Abstract-Katherine Schulz - Accenture Federal Services

Title: Using GLMMs to Predict the Effects of COVID-19 on Airline Passenger Throughput

Abstract:

COVID-19 has had a major impact on the U.S. economy and resulted in unprecedented changes in consumer behavior and mobility patterns. Many companies and government agencies face challenges predicting the future amidst so much uncertainty surrounding the virus. Traditional methods for time series prediction work well to forecast seasonality and trend components of a time series when the future state of the time series is expected to mimic past behavior. Sudden events that change the underlying behavior patterns render these models ineffective. To account for this, we use a Generalized Linear Mixed Effects Model (GLMM) to explain changes in airline passenger throughput subject to differences in how policy restrictions have been implemented and followed throughout the United States.
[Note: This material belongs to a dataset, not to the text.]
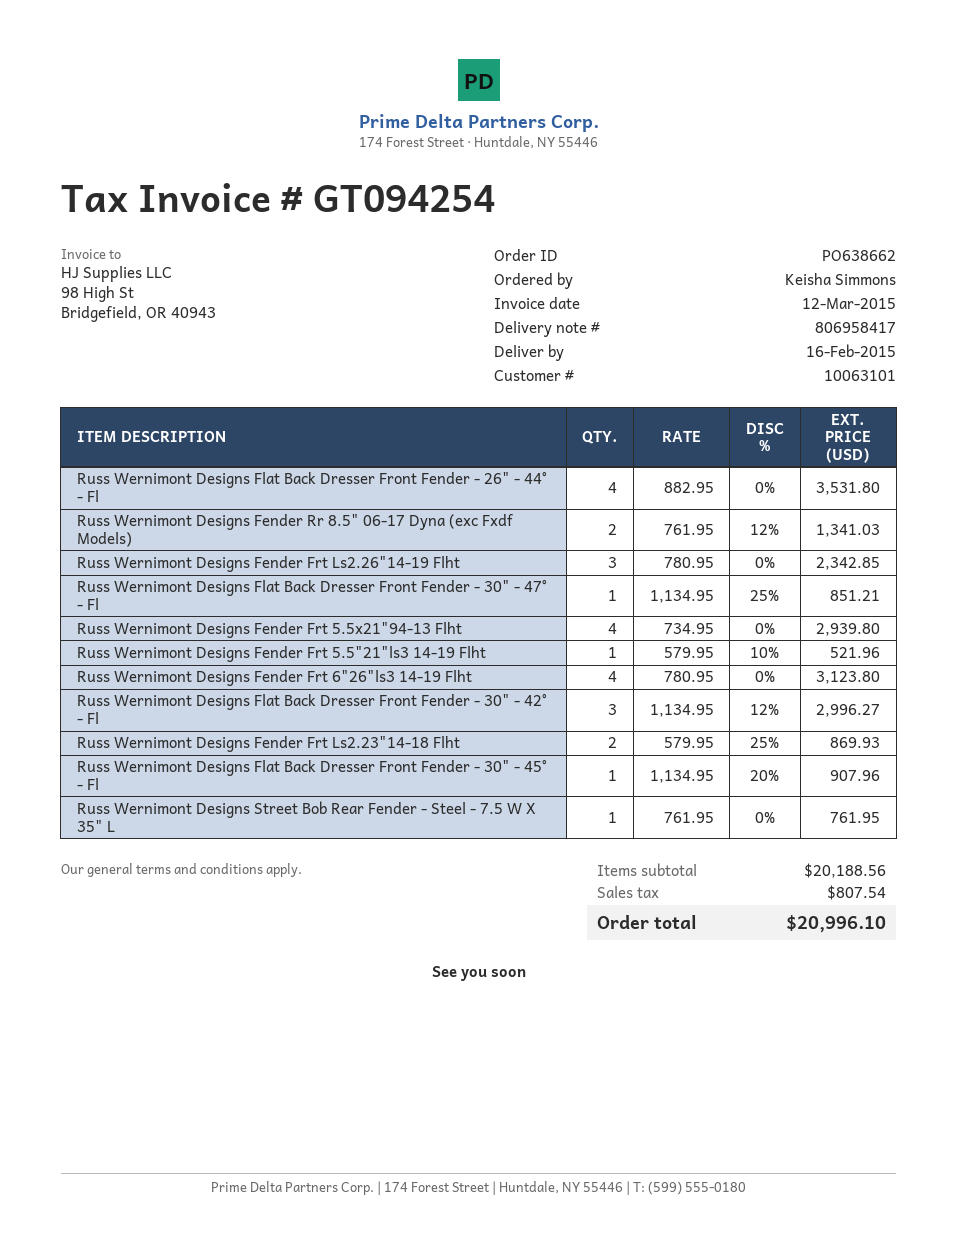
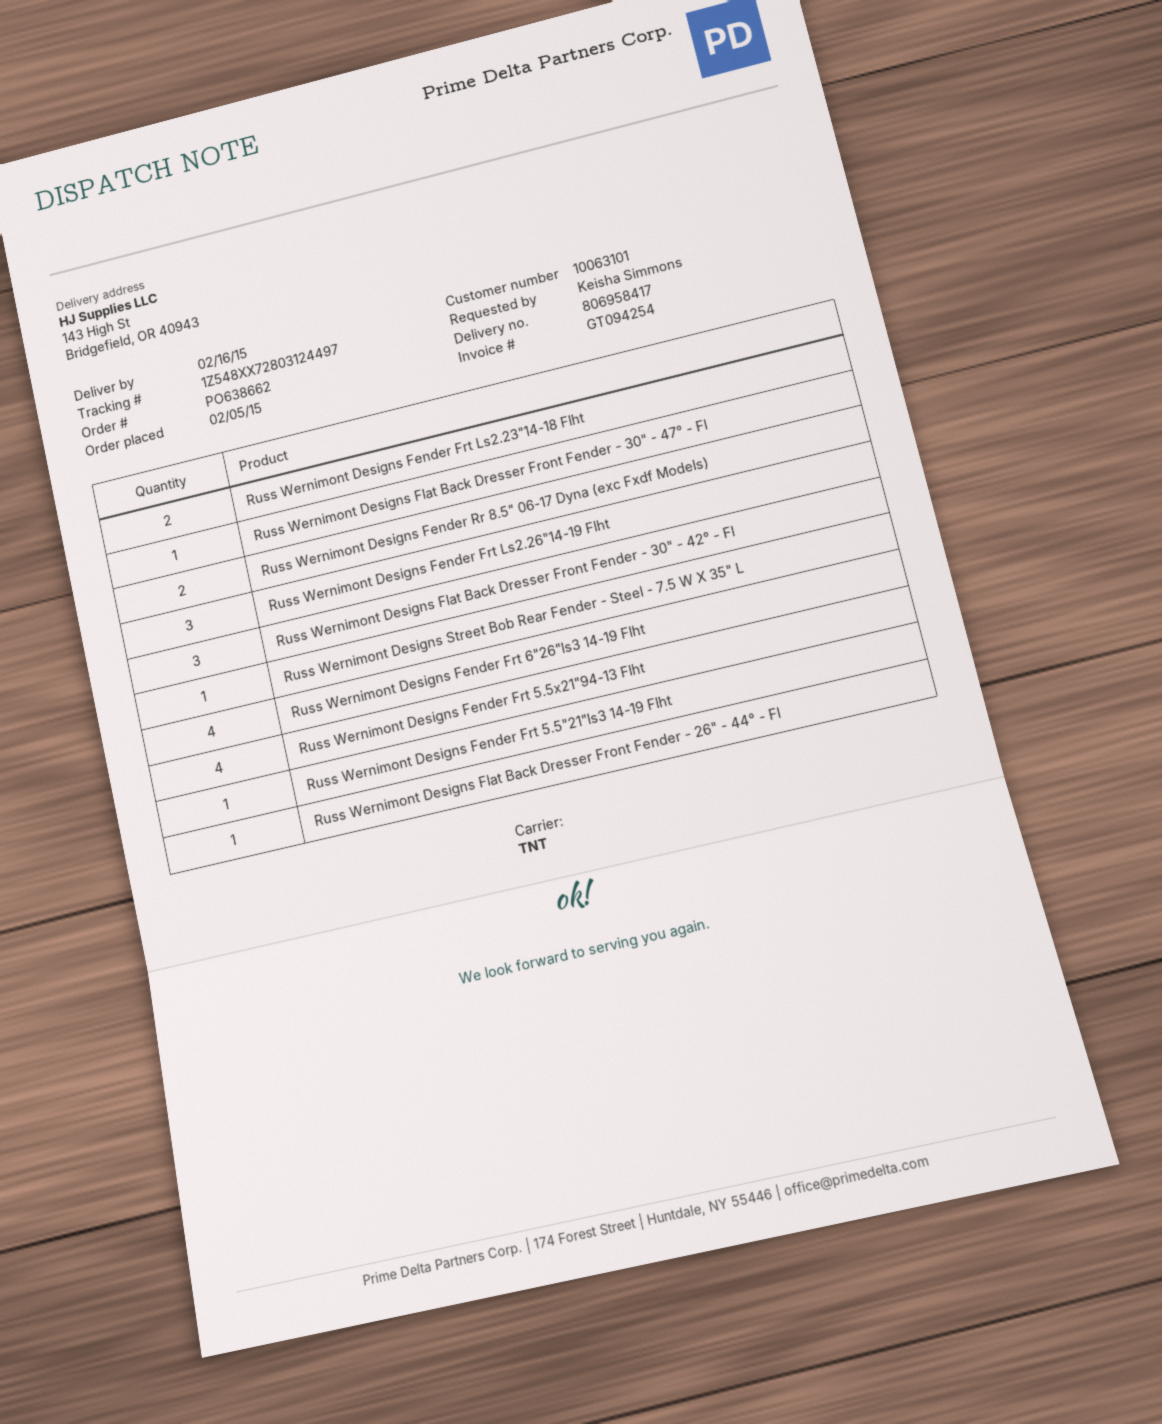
Russ Wernimont Designs Flat Back Dresser Front Fender - 26" - 44° - Fl: 4 -> 1
Russ Wernimont Designs Flat Back Dresser Front Fender - 30" - 45° - Fl: 1 -> none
The method also supports scenario simulations where we can explore how different social distancing interventions that may be implemented in the future would affect the number of people traveling on a daily basis. We use Apple mobility trends to understand how far off from baseline the driving conditions are for a region, UMD Mobility data to understand the proportion of people that are staying at home, and B2C data derived from cell phones to understand consumer visits and spending habits at the store level. With this family of models, we were able to predict national air passenger volume within a 50% confidence level more than one month into the future during early stages of the pandemic when uncertainty was at its peak. Airports and airlines could use these forecasts to inform workplace staffing plans and could also adapt their prices to meet expectations of how travel patterns are expected to change in the near future.